Would you reproduce exactly the lines below from the one holding "color: #353c46;" through the one holding "text-decoration: none;", inclusive, and no others?

BEGIN Recorded information

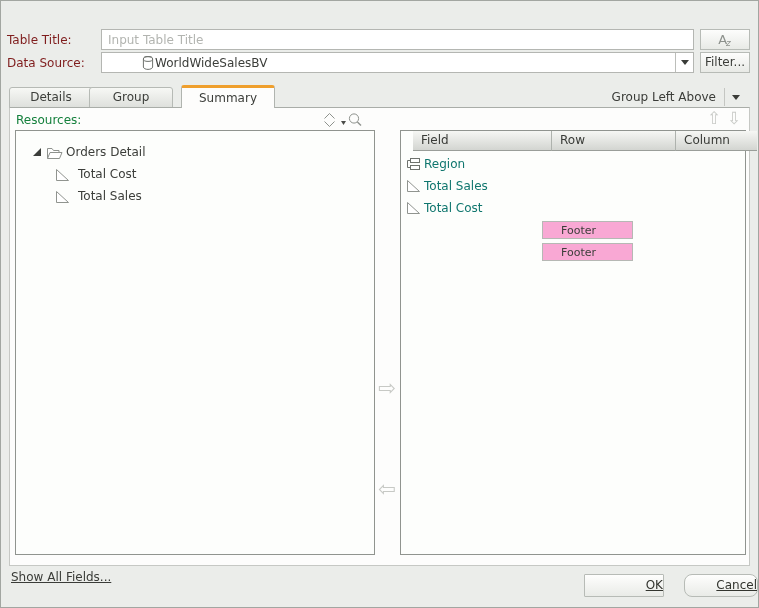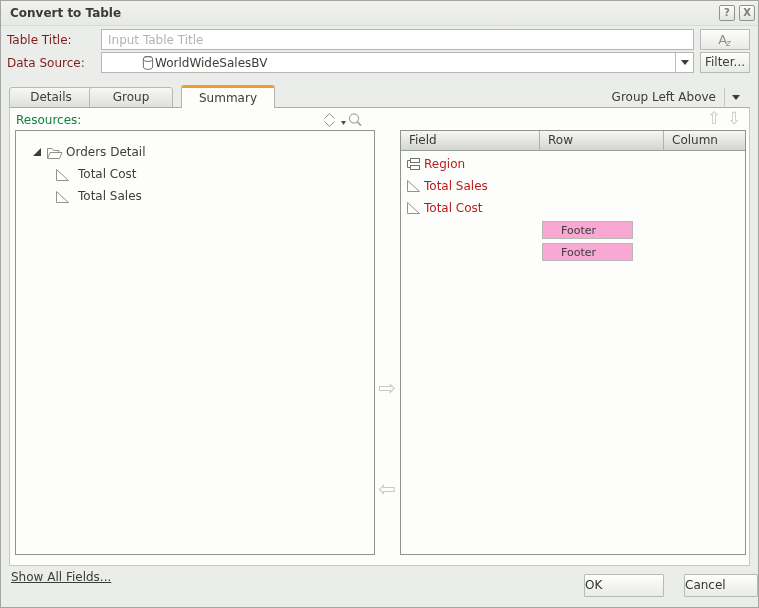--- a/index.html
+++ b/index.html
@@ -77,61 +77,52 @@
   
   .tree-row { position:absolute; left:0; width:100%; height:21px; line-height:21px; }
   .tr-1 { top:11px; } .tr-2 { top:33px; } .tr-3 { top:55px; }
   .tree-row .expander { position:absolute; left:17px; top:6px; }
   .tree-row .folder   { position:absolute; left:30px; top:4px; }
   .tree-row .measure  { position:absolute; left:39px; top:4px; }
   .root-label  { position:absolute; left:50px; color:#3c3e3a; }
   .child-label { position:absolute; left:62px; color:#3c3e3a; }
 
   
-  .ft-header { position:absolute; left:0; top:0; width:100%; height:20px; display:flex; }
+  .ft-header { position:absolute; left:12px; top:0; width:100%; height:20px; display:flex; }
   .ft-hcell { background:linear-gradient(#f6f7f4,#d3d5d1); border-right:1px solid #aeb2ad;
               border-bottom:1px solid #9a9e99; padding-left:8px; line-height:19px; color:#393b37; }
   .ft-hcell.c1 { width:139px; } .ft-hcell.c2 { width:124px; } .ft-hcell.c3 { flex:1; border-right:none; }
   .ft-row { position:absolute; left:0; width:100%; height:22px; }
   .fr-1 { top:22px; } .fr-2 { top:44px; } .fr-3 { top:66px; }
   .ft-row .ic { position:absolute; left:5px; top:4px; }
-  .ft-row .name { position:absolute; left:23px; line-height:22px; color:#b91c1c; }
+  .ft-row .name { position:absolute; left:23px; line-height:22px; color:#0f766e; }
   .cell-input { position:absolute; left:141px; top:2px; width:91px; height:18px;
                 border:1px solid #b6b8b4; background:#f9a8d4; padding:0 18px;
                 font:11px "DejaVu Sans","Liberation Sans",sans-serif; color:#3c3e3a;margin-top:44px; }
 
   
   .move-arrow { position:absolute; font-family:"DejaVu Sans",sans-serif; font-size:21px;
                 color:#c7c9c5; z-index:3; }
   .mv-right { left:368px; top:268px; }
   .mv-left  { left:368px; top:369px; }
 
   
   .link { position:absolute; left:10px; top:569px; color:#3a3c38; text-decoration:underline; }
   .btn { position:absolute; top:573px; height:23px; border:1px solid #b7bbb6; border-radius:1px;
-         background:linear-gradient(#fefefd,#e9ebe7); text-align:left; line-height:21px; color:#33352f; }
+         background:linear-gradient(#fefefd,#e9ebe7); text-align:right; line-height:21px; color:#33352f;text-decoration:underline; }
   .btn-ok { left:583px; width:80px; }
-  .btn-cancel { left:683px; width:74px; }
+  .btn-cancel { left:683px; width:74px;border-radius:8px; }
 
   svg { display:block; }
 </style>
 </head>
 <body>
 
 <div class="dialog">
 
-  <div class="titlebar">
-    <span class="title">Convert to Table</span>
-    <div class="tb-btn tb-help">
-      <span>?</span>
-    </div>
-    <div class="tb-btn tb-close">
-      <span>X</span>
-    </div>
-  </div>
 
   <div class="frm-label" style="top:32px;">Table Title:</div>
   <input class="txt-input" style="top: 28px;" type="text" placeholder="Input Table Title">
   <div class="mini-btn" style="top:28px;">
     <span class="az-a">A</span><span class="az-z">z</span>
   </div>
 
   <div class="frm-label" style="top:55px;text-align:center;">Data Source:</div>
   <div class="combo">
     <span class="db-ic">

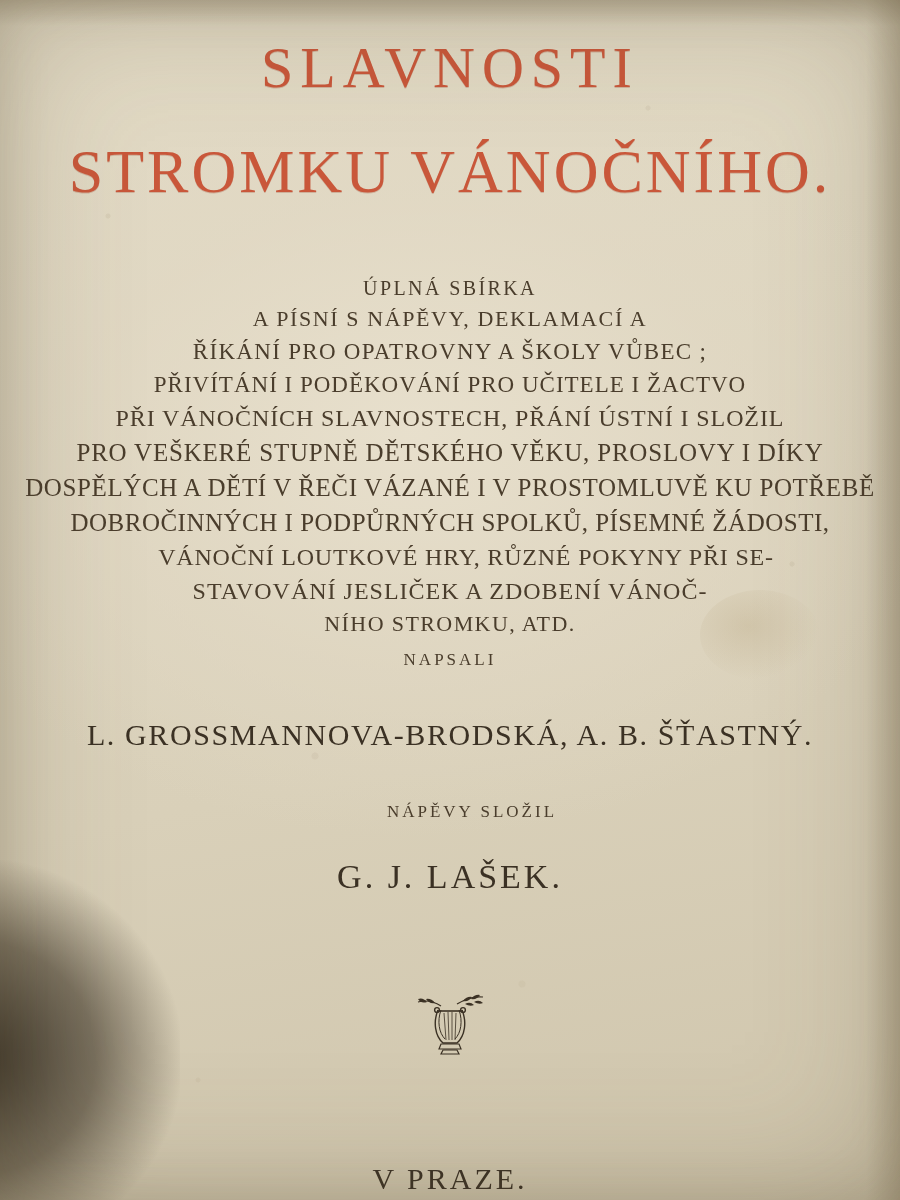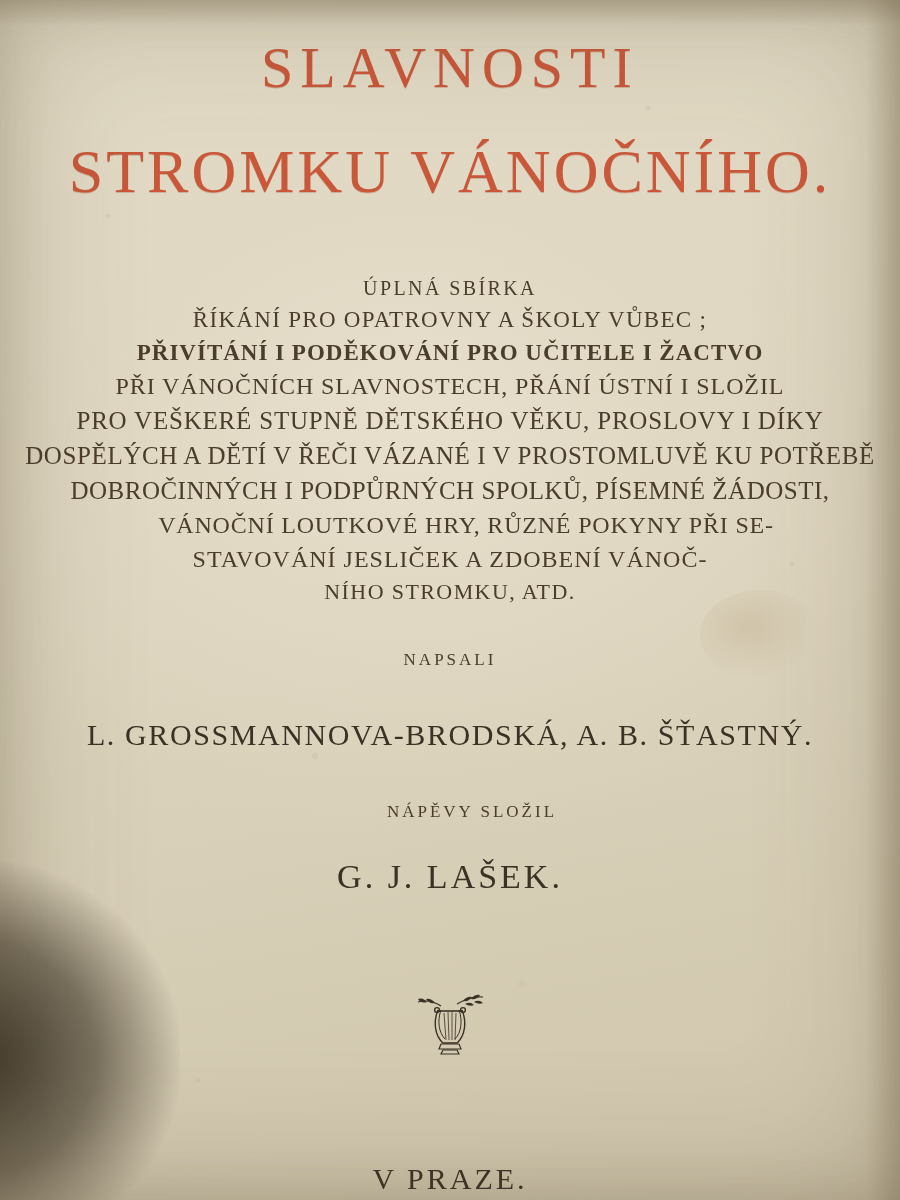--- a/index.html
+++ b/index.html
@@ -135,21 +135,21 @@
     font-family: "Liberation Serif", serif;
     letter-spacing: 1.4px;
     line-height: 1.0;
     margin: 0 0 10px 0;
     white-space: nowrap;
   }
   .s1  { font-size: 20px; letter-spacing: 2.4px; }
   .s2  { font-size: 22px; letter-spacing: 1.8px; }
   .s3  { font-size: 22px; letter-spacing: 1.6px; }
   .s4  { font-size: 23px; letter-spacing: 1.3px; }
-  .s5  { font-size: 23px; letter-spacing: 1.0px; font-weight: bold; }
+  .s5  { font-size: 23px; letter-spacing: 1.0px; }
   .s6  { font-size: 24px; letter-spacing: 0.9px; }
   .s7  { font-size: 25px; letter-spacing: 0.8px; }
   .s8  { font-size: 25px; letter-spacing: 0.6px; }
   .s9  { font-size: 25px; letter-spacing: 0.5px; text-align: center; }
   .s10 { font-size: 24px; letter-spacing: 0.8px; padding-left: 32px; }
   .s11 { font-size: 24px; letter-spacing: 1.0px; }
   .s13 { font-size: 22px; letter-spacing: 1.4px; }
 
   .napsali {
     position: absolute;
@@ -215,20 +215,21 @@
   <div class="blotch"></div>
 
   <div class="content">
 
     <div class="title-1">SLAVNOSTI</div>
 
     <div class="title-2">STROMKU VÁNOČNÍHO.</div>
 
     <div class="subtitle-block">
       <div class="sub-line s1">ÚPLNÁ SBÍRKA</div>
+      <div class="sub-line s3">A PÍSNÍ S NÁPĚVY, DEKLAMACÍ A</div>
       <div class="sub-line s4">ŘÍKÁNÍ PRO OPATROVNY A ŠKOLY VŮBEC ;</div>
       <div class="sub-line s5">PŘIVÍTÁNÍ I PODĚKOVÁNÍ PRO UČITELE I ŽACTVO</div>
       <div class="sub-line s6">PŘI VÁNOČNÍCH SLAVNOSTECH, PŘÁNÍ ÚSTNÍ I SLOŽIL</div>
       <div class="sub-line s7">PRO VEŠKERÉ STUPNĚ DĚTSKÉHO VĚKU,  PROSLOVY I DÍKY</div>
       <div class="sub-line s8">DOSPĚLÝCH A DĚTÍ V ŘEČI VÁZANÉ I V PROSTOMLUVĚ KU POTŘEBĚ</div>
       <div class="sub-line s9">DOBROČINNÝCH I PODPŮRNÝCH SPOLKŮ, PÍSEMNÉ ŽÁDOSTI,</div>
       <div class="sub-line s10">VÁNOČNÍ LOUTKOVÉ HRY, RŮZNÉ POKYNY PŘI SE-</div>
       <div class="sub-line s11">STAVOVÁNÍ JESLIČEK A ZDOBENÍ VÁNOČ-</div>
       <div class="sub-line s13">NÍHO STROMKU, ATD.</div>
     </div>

END Recorded information
BEGIN Recorded information

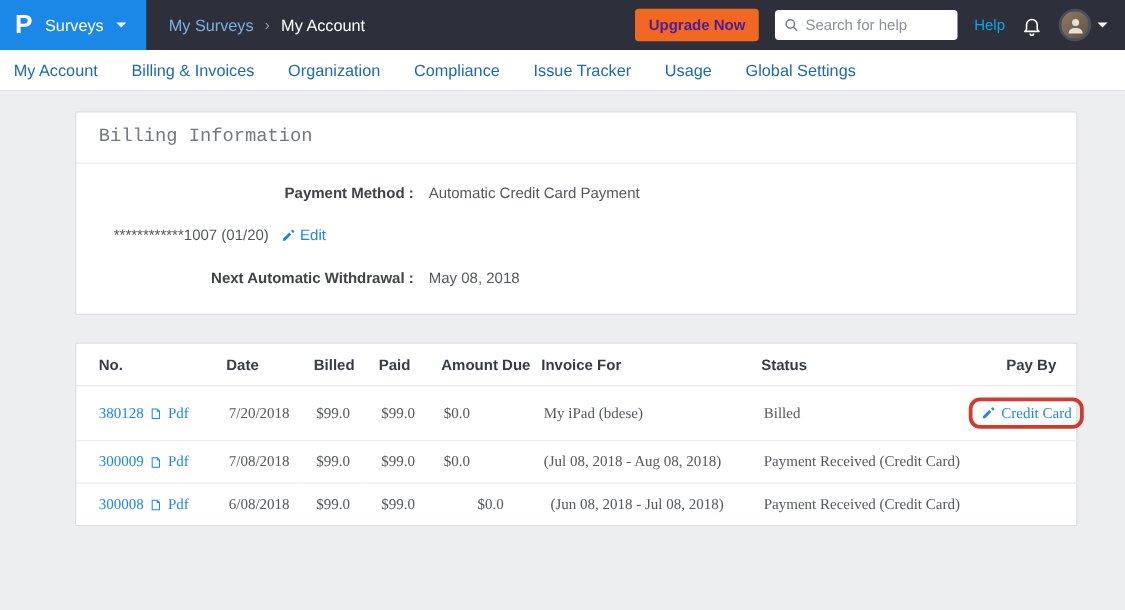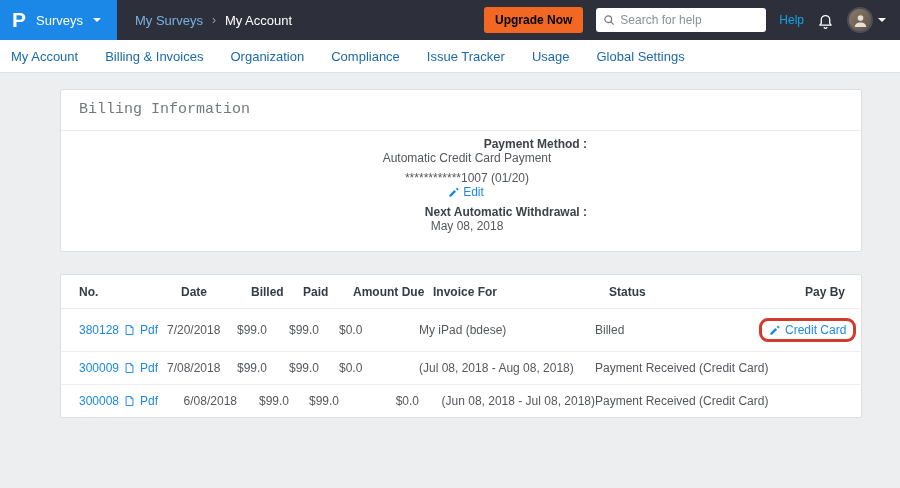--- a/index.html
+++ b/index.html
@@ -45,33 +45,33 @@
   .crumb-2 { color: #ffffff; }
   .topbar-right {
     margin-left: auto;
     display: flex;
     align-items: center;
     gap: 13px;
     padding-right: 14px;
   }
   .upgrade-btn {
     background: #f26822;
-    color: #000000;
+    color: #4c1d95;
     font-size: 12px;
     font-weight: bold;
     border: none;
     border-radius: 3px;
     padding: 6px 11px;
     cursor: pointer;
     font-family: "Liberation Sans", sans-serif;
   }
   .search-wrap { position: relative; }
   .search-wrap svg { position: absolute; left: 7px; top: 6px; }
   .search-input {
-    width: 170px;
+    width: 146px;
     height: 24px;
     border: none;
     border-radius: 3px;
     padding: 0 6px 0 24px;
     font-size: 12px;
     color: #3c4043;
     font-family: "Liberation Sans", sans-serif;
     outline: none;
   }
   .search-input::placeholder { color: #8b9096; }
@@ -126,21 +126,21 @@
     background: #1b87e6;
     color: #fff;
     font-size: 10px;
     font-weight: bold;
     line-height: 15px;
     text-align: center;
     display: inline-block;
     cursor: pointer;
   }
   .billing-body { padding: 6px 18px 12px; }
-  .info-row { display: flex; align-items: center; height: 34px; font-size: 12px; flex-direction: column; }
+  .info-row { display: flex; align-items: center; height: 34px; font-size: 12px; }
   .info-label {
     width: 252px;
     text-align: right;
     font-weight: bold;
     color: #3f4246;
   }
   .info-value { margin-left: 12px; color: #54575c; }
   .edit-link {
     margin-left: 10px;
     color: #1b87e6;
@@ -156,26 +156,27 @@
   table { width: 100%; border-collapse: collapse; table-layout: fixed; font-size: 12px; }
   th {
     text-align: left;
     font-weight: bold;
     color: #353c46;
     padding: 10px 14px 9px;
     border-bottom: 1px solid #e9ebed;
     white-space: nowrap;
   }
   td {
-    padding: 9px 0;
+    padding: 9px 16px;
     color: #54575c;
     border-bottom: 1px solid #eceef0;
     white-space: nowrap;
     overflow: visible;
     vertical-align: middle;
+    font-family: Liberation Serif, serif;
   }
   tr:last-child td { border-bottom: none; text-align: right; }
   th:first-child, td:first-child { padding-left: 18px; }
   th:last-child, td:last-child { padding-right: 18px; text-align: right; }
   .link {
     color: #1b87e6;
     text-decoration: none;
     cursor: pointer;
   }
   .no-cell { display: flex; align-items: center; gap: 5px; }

END Recorded information

Exercise response —
     color: #353c46;
     padding: 10px 14px 9px;
     border-bottom: 1px solid #e9ebed;
     white-space: nowrap;
   }
   td {
-    padding: 9px 0;
+    padding: 9px 16px;
     color: #54575c;
     border-bottom: 1px solid #eceef0;
     white-space: nowrap;
     overflow: visible;
     vertical-align: middle;
+    font-family: Liberation Serif, serif;
   }
   tr:last-child td { border-bottom: none; text-align: right; }
   th:first-child, td:first-child { padding-left: 18px; }
   th:last-child, td:last-child { padding-right: 18px; text-align: right; }
   .link {
     color: #1b87e6;
     text-decoration: none;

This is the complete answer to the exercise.